Brochu spent much of 2008 in New York City, starring in his Off-Broadway play, The Big Voice: God or Merman? which the New York Times called, "Triumphant - a hilarious and utterly enthralling evening of musical theatre." In 2005, he was nominated by the Los Angeles Ovation Awards as Best Actor in a Musical for The Big Voice, an honor he won from both the Palm Springs Desert Star Awards and the Valley Theatre League ADA Awards. The Big Voice: God or Merman? was also given the Ovation Award as Best Musical, presented to himself and composer-partner, Steve Schalchlin, by the legendary Jerry Herman.

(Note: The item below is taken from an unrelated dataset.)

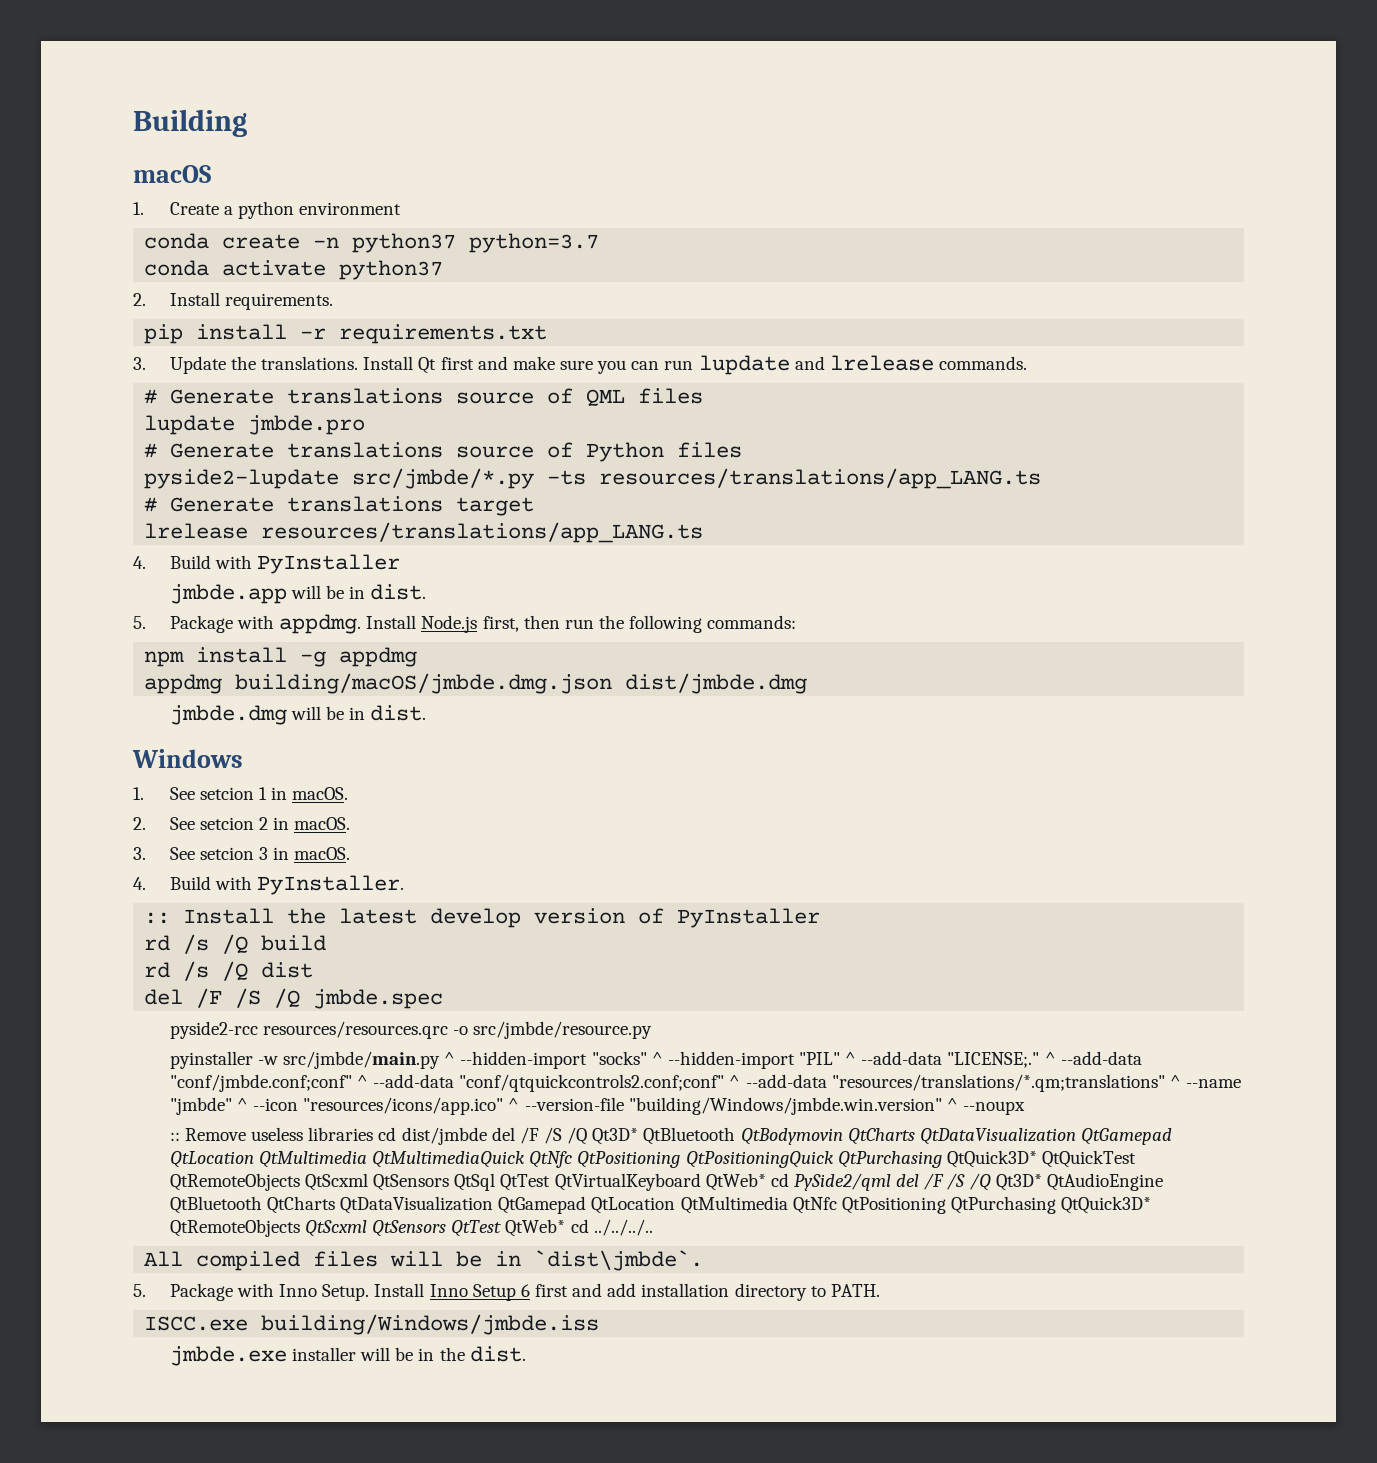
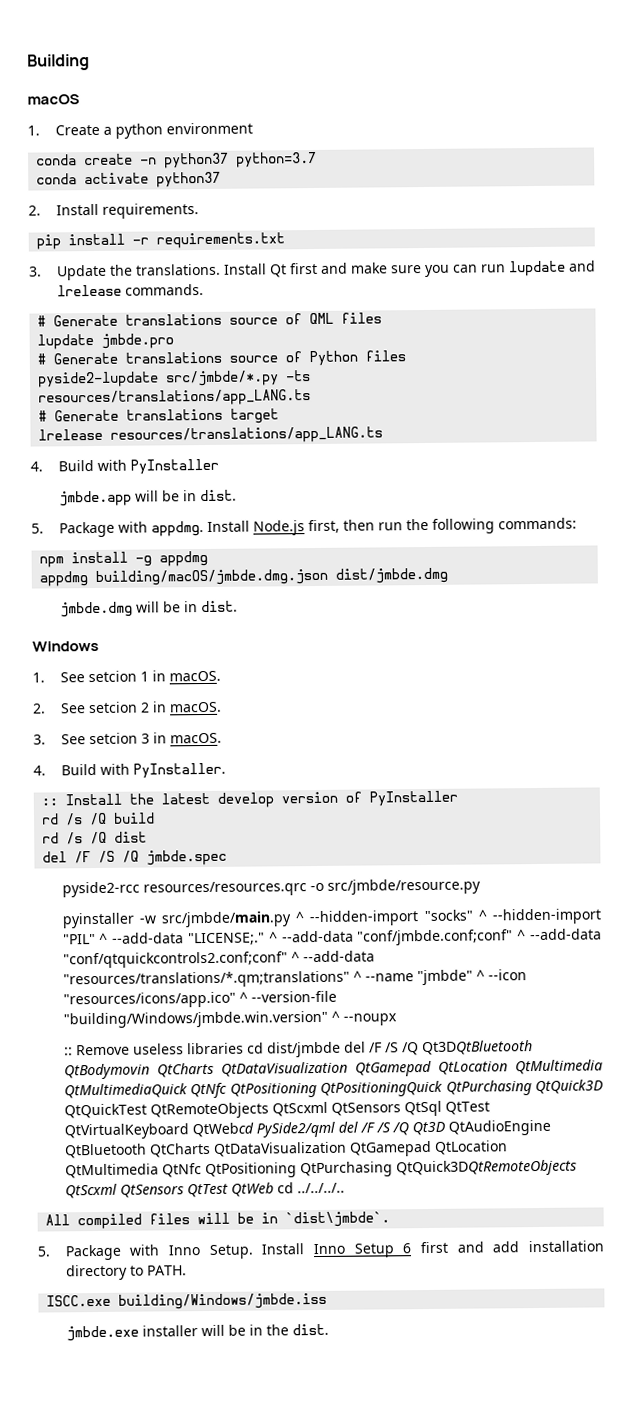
- :: Remove useless libraries cd dist/jmbde del /F /S /Q Qt3D* QtBluetooth QtBodymovin QtCharts QtDataVisualization QtGamepad QtLocation QtMultimedia QtMultimediaQuick QtNfc QtPositioning QtPositioningQuick QtPurchasing QtQuick3D* QtQuickTest QtRemoteObjects QtScxml QtSensors QtSql QtTest QtVirtualKeyboard QtWeb* cd PySide2/qml del /F /S /Q Qt3D* QtAudioEngine QtBluetooth QtCharts QtDataVisualization QtGamepad QtLocation QtMultimedia QtNfc QtPositioning QtPurchasing QtQuick3D* QtRemoteObjects QtScxml QtSensors QtTest QtWeb* cd ../../../..
+ :: Remove useless libraries cd dist/jmbde del /F /S /Q Qt3DQtBluetooth QtBodymovin QtCharts QtDataVisualization QtGamepad QtLocation QtMultimedia QtMultimediaQuick QtNfc QtPositioning QtPositioningQuick QtPurchasing QtQuick3D QtQuickTest QtRemoteObjects QtScxml QtSensors QtSql QtTest QtVirtualKeyboard QtWebcd PySide2/qml del /F /S /Q Qt3D QtAudioEngine QtBluetooth QtCharts QtDataVisualization QtGamepad QtLocation QtMultimedia QtNfc QtPositioning QtPurchasing QtQuick3DQtRemoteObjects QtScxml QtSensors QtTest QtWeb cd ../../../..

A native of Brooklyn, Brochu produced his first show, a charity revue featuring the Bay Ridge neighbourhood kids, at the age of thirteen and four years later was working on Broadway - selling orange drink at the back of the St. James Theatre during intermissions of Hello, Dolly! After studying drama at Carnegie-Mellon University, where one of his classmates was Stephen Schwartz, he returned to New York, got his BA in English from St. Francis College (Brooklyn) and made his Broadway debut (on stage at Town Hall) as Christopher Sly in a very bad revival of The Taming Of The Shrew. His off-Broadway credits include Berkeley Square with Christopher Reeve at the Manhattan Theatre Club, Robert Lowell's Endicott And The Red Cross at the American Place Theatre, Ephraim Kishon's Unfair To Goliath at the Cherry Lane, Skye at Lincoln Center and Frank Loesser's Greenwillow for the Equity Library Theatre.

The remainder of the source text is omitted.